* _Task item_
Give a verbatim copy of the data, leaving the pictures out.

=== Data records ===

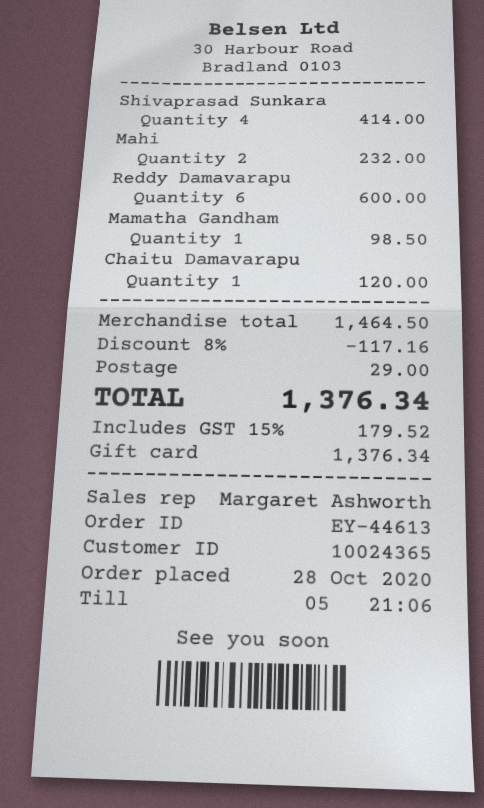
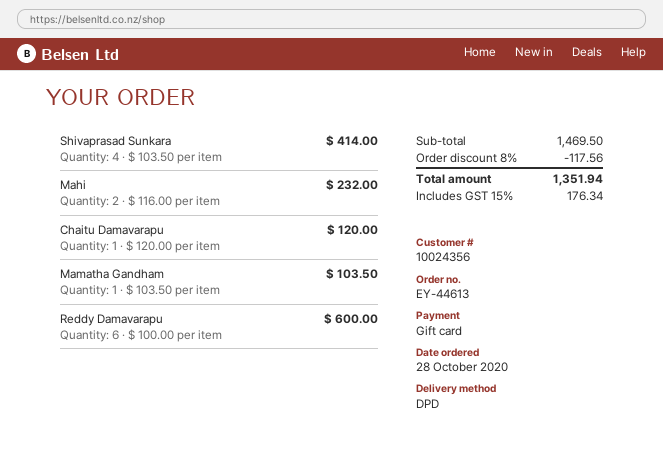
customer number: 10024365 -> 10024356
Mamatha Gandham: 1 for 98.50 -> 1 for 103.50
subtotal: 1464.50 -> 1469.50
discount: 8% = 117.16 -> 8% = 117.56
shipping: 29.00 -> none
tax: 15% = 179.52 -> 15% = 176.34
total: 1376.34 -> 1351.94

===

* _Answer for this exercise_
customer number: 10024365 -> 10024356
Mamatha Gandham: 1 for 98.50 -> 1 for 103.50
subtotal: 1464.50 -> 1469.50
discount: 8% = 117.16 -> 8% = 117.56
shipping: 29.00 -> none
tax: 15% = 179.52 -> 15% = 176.34
total: 1376.34 -> 1351.94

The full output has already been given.